“Tutte le grandi marche di pasta utilizzano ormai grandi quantità di grano estero non garantito come lo è invece quello siciliano e importato senza controlli di sorta, a partire dal suo arrivo nei porti” lo dice Peppuccio Di Maggio, annunciando che la commissione Sanità all’Ars terrà audizione con l’associazione nazionale GranoSalus, in ordine alle problematiche concernenti l’impatto della cerealicoltura sulla salute dei cittadini. Si annuncia la presenza dell’assessore, Antonello Cracolici, del già direttore generale all’assessorato Agricoltura, l’esperto nel settore Cosimo Gioia, e del presidente l’associazione, Saverio De Bonis”.
“Le sostanze nocive che importiamo insieme con il grano proveniente dall’America del Nord, Usa e Canadà, grano spesso spacciato per migliore e maggiormente digeribile del nostro – riprende il deputato di Alternativa Popolare – sono al limite delle normative europee ma queste stesse – spiega – non possono applicarsi all’Italia ove si consumano grandi quantità di derivati e prodotti di questa graminacea. Al netto del consumo di pane et similia, per esempio, registriamo un utilizzo medio annuo di pasta nei grossi Paesi del nostro continente che tocca i limiti massimi di 5kg. Ed ecco il senso del limite europeo; confine che non può di certo valere per l’Italia e per la Sicilia dove il consumo si attesta sui 30kg all’anno. Insomma, ci avveleniamo, in particolare a causa delle grandi marche che mescolano il grano canadese a quello nostrano fino a portarlo alla soglia del limite generale ma partendo comunque dalla base di sostanze nocive nel frumento importato ben al di sopra delle stesse norme Ue”.

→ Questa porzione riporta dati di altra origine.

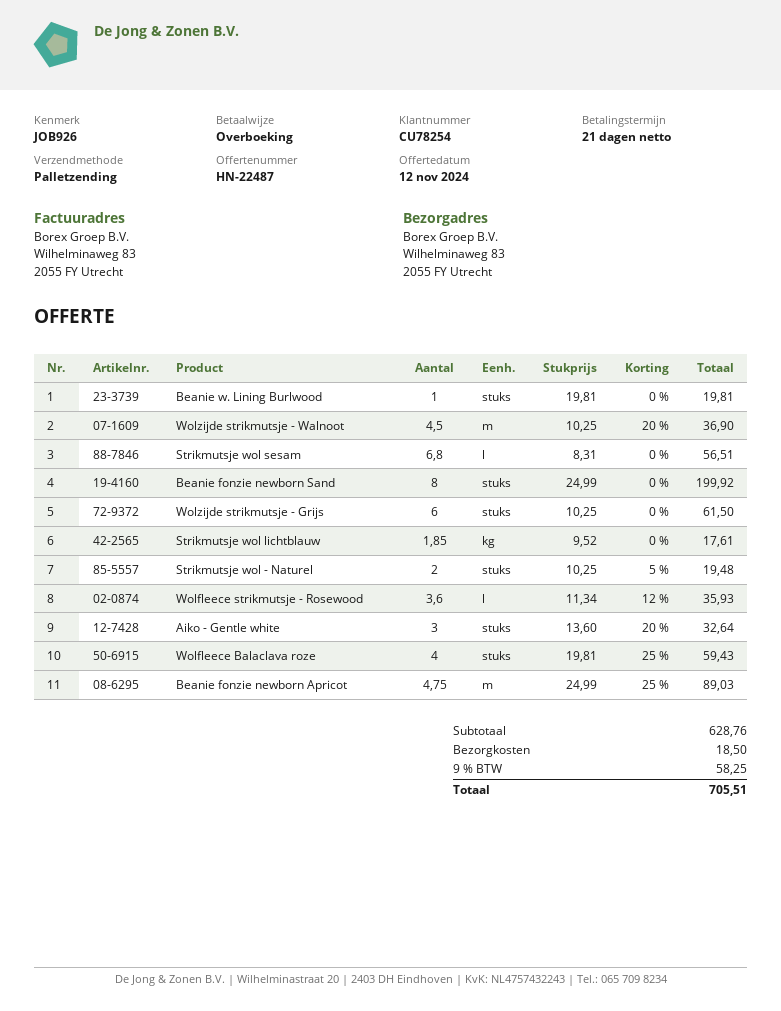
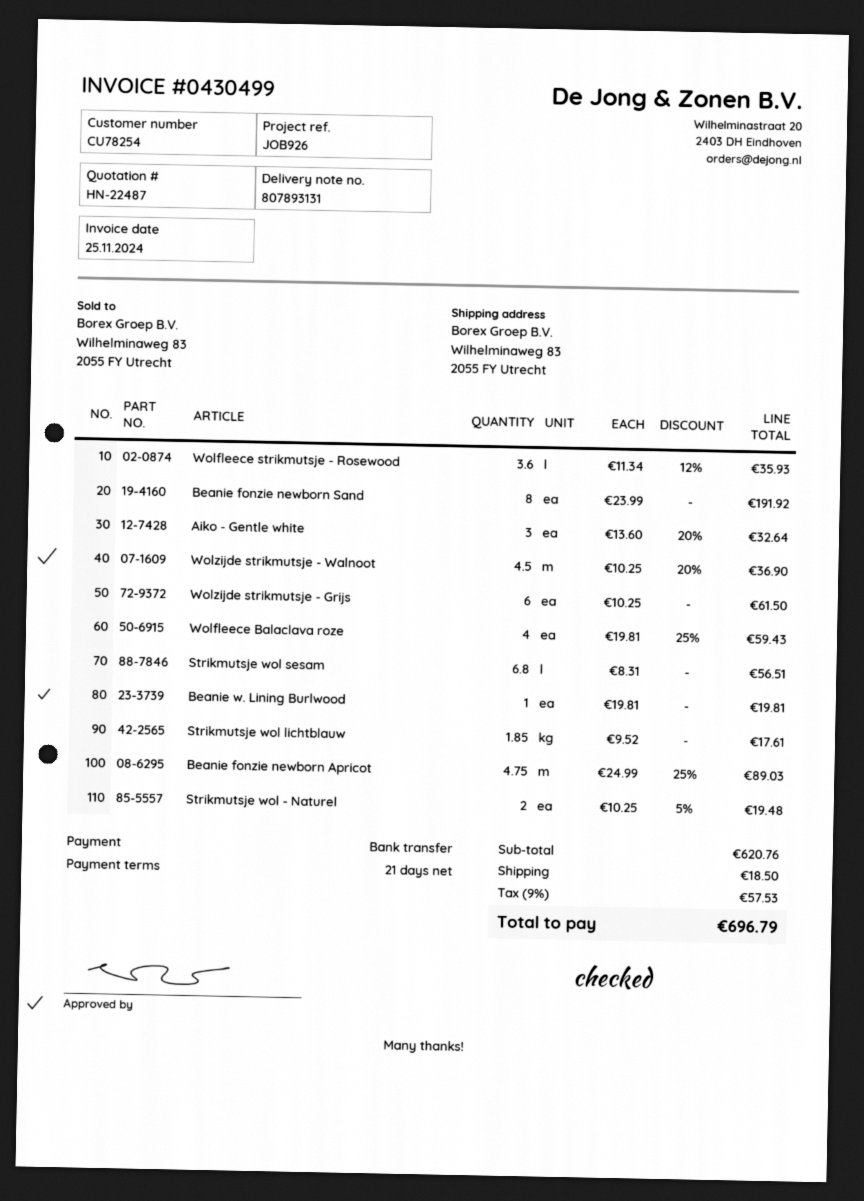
Beanie fonzie newborn Sand: 8 x 24.99 = 199.92 -> 8 x 23.99 = 191.92
subtotal: 628.76 -> 620.76
tax: 9% = 58.25 -> 9% = 57.53
total: 705.51 -> 696.79

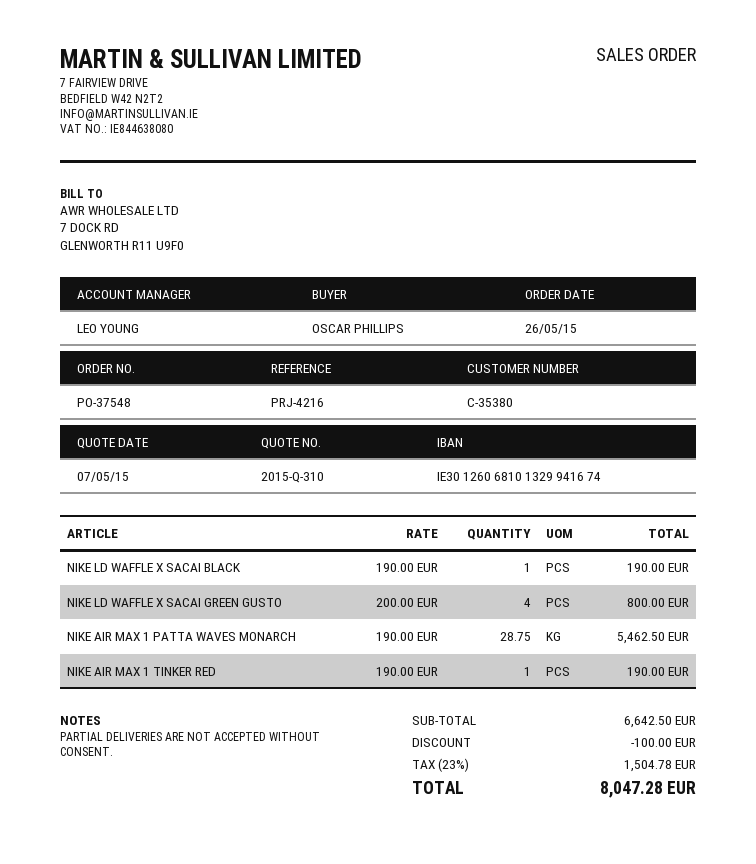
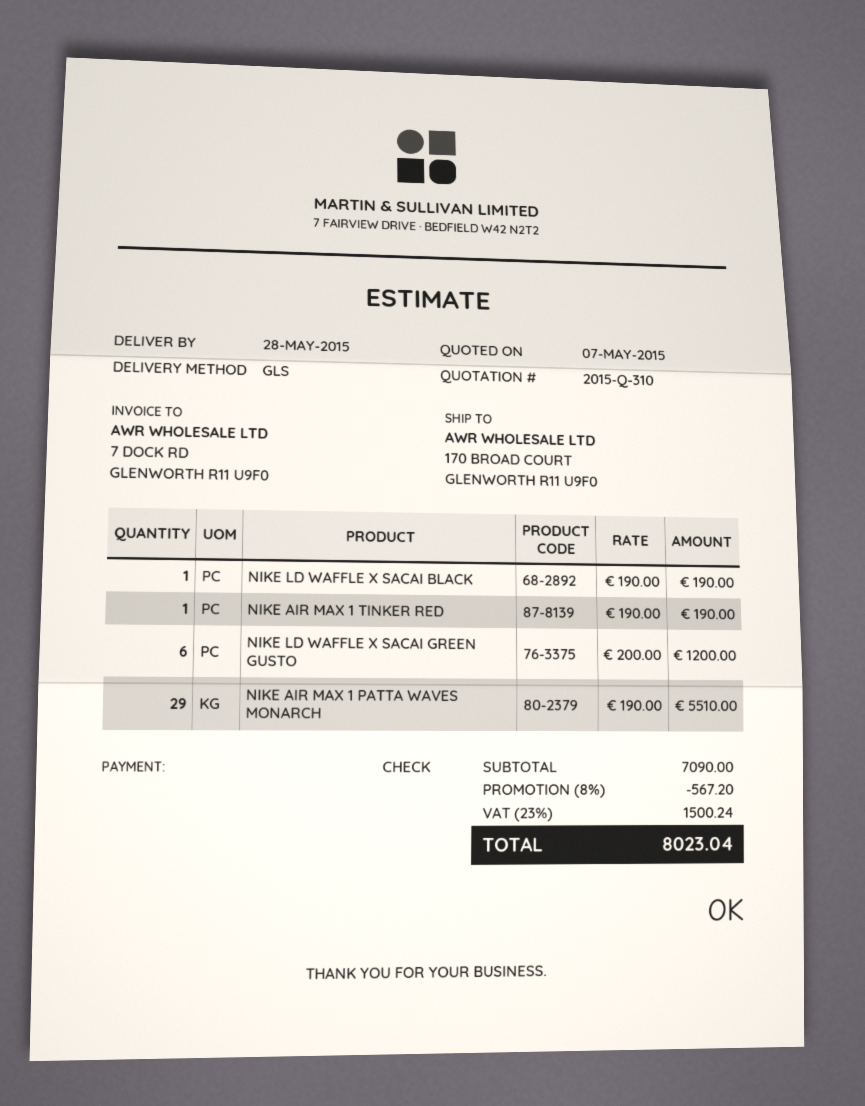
NIKE LD WAFFLE X SACAI GREEN GUSTO: 4 x 200.00 = 800.00 -> 6 x 200.00 = 1200.00
NIKE AIR MAX 1 PATTA WAVES MONARCH: 28.75 x 190.00 = 5462.50 -> 29 x 190.00 = 5510.00
subtotal: 6642.50 -> 7090.00
discount: 100.00 -> 567.20
tax: 23% = 1504.78 -> 23% = 1500.24
total: 8047.28 -> 8023.04

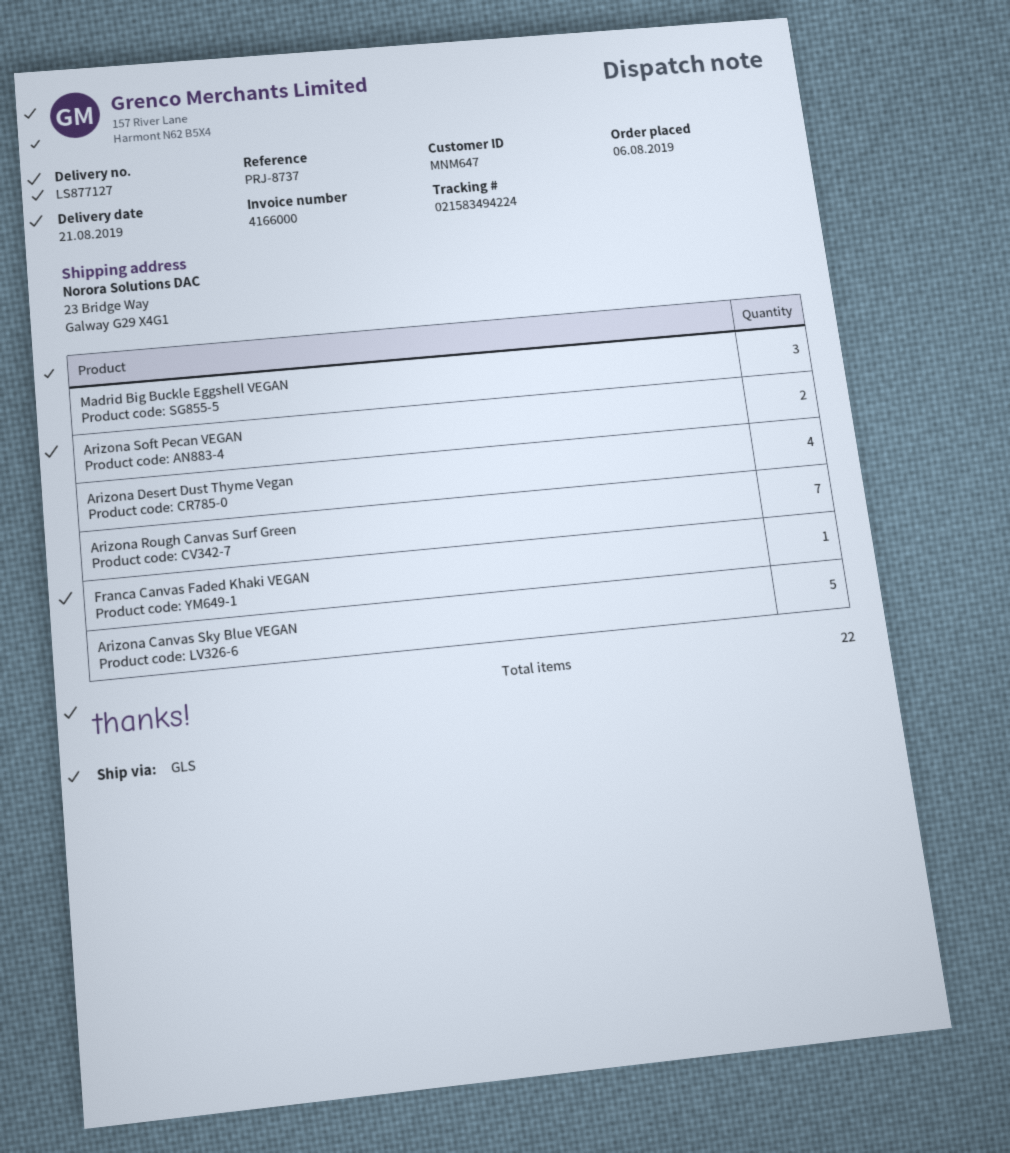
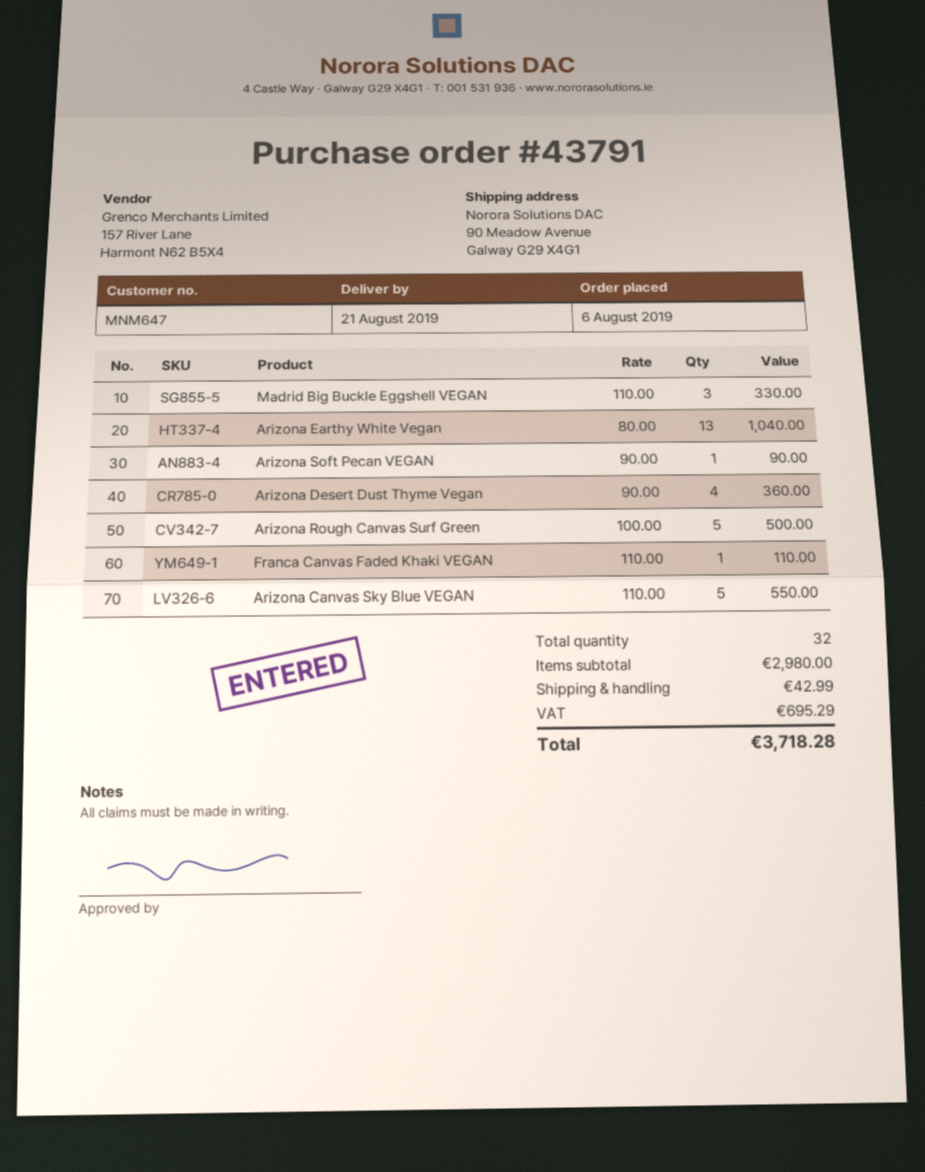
ship to: 23 Bridge Way, Galway G29 X4G1 -> 90 Meadow Avenue, Galway G29 X4G1
Arizona Soft Pecan VEGAN: 2 -> 1
Arizona Rough Canvas Surf Green: 7 -> 5
Arizona Earthy White Vegan: none -> 13
total quantity: 22 -> 32

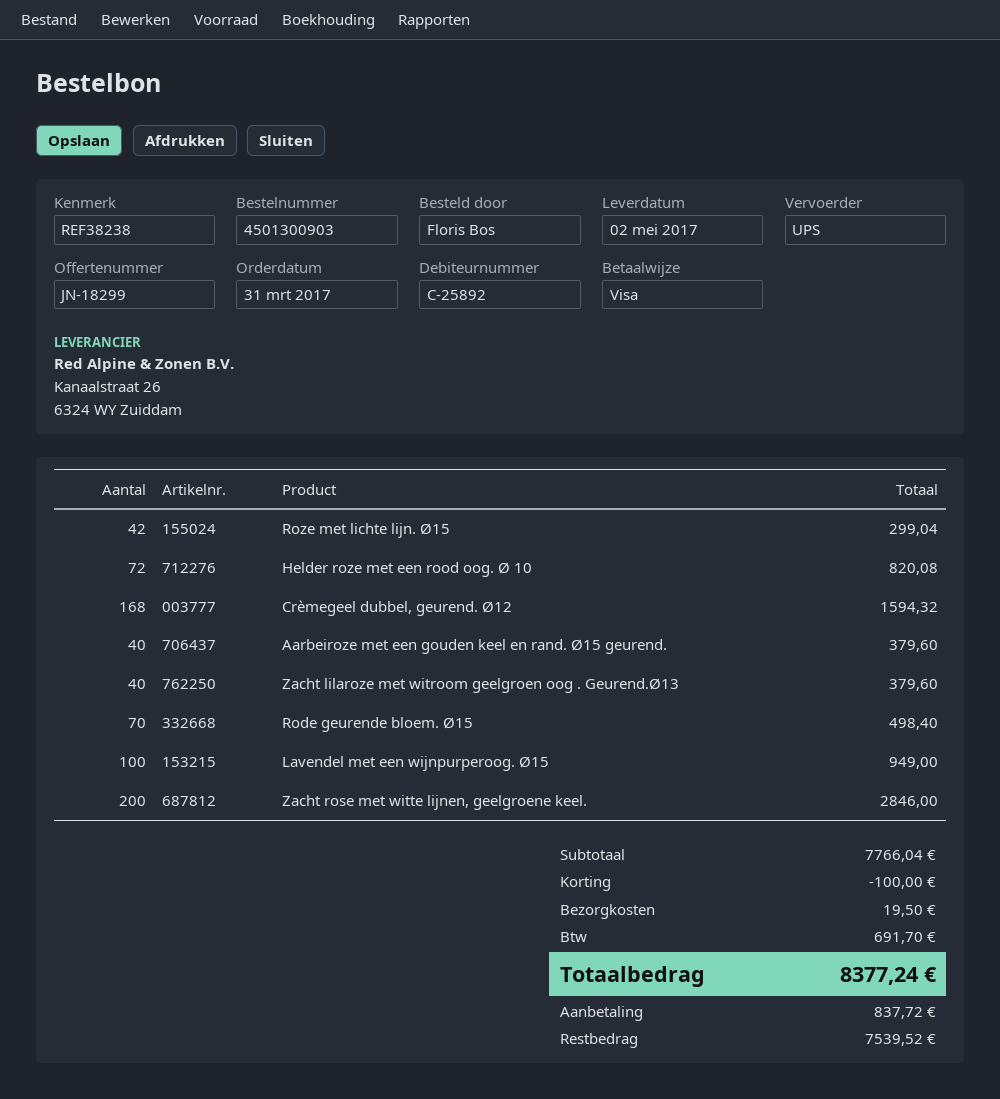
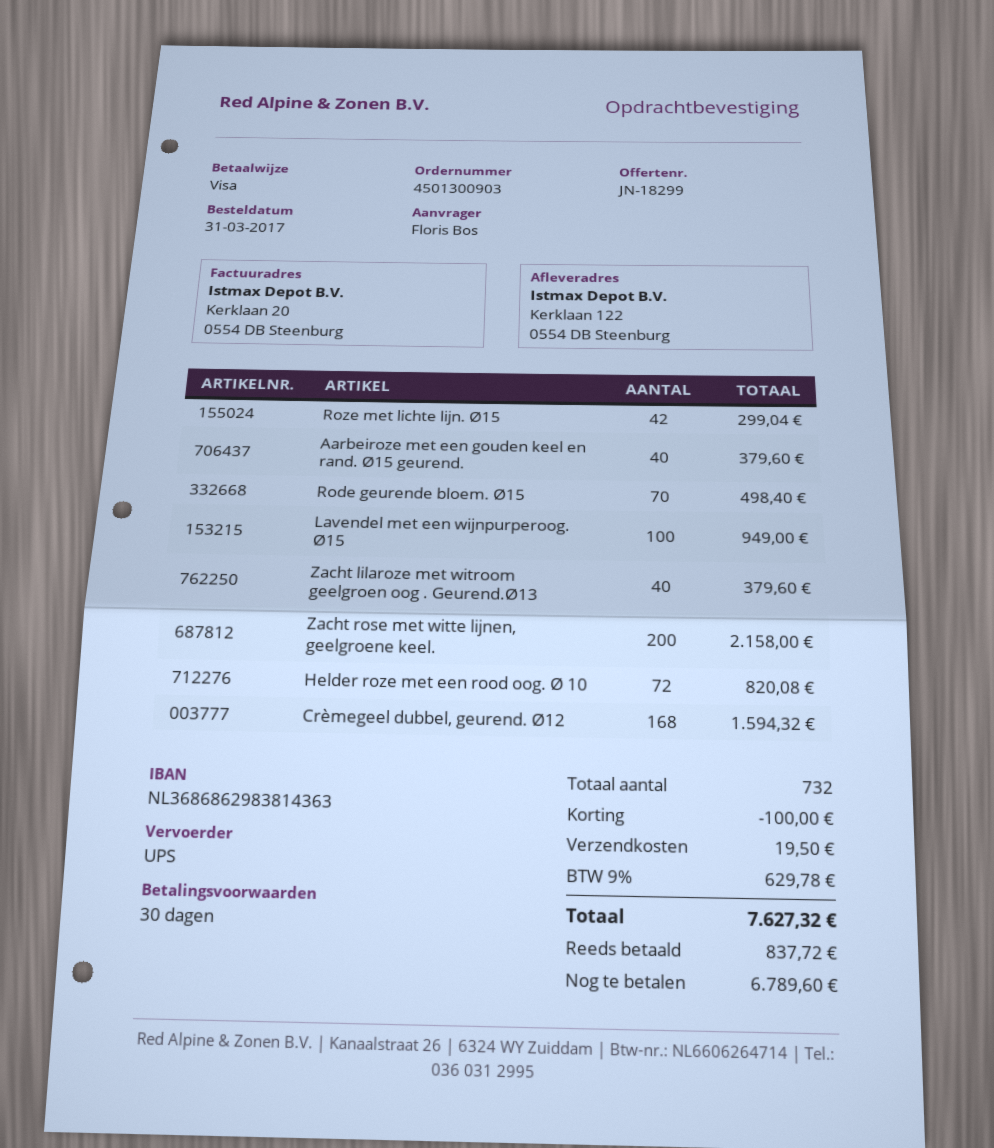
Zacht rose met witte lijnen, geelgroene keel.: 200 for 2846.00 -> 200 for 2158.00
tax: 691.70 -> 629.78
total: 8377.24 -> 7627.32
balance: 7539.52 -> 6789.60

“E tutto ciò, specialmente oggi che il Parlamento continentale ha approvato il Ceta, che liberalizza del tutto le importazioni dal Canada – conclude Di Maggio, rimandando agli esiti dell’audizione di domani in Sanità all’Ars – ha anche una ricaduta micidiale sull’economia isolana, proprio a partire dalla produzione del frumento, fino a quattro anni fa pagato 30 centesimi al chilo e oggi sceso a 17. I risultati hanno già cominciato a farsi vedere sotto forma di fallimento delle aziende e abbandono dei campi biondi i quali, nella Sicilia centro occidentale, rappresentano il 70% dell’intera produzione agricola. Vigneti a parte, il resto è coltura di nicchia”.